TASK TO CARRY OUT
Every line below containing the word "icon" should be found and copied.
:: EXTRACTED MATERIAL
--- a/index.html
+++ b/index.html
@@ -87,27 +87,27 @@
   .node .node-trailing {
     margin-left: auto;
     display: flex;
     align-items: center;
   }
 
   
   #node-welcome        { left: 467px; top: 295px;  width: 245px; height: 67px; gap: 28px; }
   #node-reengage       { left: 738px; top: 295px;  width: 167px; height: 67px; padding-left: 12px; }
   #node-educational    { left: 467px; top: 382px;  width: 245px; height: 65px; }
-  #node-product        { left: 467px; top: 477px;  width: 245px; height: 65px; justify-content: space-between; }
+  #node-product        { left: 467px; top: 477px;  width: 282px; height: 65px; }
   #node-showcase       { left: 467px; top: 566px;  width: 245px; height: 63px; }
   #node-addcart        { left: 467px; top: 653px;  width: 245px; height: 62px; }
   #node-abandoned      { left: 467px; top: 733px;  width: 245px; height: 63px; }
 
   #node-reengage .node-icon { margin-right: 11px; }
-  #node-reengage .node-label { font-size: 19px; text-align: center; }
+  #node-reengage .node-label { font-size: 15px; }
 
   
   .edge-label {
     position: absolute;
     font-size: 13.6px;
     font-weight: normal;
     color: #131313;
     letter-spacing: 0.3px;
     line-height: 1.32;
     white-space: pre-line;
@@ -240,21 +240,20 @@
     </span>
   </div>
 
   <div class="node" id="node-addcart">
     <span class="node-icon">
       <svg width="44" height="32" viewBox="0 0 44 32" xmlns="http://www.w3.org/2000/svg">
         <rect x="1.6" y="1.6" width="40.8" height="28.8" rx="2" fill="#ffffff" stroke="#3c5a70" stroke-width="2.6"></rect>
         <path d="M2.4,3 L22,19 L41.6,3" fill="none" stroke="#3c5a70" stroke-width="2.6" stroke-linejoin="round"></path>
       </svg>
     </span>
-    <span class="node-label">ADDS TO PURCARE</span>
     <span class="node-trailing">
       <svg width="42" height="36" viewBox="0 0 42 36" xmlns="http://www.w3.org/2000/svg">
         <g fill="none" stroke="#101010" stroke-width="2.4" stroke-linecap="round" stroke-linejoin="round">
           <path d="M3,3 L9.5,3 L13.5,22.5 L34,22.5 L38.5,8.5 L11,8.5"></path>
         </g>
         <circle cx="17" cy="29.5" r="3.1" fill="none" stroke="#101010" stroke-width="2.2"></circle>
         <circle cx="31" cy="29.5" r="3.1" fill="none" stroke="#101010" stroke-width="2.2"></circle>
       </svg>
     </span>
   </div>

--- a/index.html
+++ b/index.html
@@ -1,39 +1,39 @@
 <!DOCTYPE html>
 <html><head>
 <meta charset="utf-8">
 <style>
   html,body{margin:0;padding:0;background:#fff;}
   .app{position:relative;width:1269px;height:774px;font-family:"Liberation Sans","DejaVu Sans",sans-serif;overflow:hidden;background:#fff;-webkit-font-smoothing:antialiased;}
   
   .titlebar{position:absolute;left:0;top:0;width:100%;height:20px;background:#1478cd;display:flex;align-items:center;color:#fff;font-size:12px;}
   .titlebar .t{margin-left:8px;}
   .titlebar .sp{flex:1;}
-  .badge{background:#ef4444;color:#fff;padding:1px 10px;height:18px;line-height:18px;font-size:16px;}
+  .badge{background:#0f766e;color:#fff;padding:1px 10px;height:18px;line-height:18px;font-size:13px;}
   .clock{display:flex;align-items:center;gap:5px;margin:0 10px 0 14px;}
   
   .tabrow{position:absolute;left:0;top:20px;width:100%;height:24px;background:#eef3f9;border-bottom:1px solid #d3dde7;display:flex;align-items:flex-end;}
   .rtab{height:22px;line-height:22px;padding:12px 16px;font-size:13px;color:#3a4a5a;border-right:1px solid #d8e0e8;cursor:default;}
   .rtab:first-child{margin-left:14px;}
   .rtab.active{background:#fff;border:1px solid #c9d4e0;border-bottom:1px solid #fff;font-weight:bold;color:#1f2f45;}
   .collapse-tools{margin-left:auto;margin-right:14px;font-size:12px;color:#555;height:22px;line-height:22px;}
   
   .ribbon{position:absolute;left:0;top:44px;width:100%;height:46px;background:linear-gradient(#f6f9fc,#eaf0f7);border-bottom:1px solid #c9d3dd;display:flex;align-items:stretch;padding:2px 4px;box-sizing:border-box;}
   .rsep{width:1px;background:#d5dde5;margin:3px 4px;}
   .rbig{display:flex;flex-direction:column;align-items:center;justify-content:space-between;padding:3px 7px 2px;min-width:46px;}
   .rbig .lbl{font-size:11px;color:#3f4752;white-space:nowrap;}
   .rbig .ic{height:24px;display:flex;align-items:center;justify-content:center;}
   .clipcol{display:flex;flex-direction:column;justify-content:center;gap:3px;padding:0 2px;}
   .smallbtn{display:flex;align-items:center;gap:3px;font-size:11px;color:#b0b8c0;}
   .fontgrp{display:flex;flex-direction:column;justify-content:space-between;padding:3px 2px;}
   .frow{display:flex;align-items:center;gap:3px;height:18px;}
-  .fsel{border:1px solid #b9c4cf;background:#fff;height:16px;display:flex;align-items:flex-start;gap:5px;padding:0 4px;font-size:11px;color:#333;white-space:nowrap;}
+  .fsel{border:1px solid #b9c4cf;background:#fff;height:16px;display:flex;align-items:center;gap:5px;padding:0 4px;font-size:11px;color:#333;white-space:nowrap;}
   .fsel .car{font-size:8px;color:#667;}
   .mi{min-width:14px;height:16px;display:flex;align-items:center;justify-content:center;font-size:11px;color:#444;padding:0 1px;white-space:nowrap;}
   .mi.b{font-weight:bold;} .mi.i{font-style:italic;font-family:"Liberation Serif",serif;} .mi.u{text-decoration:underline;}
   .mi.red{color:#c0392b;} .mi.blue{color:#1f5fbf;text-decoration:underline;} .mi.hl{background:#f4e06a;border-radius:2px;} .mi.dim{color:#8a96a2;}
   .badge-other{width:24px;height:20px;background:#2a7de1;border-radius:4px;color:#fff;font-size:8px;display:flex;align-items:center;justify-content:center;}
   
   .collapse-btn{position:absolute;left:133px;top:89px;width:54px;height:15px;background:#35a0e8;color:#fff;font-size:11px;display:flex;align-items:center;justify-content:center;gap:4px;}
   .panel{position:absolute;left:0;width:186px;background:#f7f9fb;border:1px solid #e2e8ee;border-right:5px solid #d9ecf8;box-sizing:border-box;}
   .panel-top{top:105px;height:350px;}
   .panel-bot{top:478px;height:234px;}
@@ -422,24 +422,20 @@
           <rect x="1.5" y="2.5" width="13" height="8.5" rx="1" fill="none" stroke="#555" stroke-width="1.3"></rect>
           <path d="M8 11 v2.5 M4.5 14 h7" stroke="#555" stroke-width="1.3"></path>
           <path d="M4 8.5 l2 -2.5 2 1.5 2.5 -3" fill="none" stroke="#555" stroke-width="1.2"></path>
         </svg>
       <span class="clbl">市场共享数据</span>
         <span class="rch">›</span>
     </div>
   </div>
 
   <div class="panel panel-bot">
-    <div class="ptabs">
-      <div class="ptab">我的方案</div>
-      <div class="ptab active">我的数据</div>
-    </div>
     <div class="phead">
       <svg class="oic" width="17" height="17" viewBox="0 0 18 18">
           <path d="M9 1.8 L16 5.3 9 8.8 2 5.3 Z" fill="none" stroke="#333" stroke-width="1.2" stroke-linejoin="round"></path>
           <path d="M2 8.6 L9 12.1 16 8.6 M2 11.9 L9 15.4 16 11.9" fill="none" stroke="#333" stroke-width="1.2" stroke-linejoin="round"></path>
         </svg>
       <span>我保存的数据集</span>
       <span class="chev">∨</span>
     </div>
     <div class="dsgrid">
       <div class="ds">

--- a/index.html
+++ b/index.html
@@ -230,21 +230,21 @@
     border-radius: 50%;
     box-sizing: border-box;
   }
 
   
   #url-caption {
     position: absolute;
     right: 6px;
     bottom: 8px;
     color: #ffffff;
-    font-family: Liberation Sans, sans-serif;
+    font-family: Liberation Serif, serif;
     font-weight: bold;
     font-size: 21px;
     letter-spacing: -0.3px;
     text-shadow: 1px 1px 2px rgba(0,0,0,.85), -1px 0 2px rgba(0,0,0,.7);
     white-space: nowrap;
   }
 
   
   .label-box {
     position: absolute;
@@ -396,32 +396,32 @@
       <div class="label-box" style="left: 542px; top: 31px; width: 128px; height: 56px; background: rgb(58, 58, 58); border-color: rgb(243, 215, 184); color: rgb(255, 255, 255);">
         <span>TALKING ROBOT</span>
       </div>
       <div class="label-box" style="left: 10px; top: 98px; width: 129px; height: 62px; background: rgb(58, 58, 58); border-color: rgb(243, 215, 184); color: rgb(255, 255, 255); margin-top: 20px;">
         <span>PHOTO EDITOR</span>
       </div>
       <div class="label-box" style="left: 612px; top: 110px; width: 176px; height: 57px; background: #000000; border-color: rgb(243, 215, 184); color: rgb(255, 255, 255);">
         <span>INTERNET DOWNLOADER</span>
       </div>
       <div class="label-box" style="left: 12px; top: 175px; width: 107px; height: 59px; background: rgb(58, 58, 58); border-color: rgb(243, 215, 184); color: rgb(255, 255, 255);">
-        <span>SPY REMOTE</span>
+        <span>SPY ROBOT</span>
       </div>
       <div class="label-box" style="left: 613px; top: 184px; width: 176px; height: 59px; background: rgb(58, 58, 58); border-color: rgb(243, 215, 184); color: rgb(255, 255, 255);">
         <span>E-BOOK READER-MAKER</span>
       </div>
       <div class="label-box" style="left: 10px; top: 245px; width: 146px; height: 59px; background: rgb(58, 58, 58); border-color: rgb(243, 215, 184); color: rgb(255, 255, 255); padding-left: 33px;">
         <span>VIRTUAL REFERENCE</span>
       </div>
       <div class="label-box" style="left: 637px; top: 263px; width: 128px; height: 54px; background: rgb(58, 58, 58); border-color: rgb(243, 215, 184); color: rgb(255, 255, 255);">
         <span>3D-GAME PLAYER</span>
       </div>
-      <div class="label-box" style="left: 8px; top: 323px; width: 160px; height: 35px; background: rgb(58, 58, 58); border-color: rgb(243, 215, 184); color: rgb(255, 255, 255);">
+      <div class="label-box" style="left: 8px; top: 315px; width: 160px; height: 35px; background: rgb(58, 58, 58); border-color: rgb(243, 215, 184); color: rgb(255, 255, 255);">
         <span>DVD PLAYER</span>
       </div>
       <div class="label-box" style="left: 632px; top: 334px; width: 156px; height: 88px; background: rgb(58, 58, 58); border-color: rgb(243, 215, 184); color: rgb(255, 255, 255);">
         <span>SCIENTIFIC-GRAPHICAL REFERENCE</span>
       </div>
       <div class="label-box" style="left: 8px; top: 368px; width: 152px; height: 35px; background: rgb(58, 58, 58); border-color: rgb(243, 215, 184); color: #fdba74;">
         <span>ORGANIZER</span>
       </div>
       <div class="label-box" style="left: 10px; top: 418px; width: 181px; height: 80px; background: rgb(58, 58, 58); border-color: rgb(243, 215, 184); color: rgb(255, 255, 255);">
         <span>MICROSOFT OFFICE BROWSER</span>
::::
ANSWER TO THE PROBLEM
   #node-reengage .node-icon { margin-right: 11px; }
     <span class="node-icon">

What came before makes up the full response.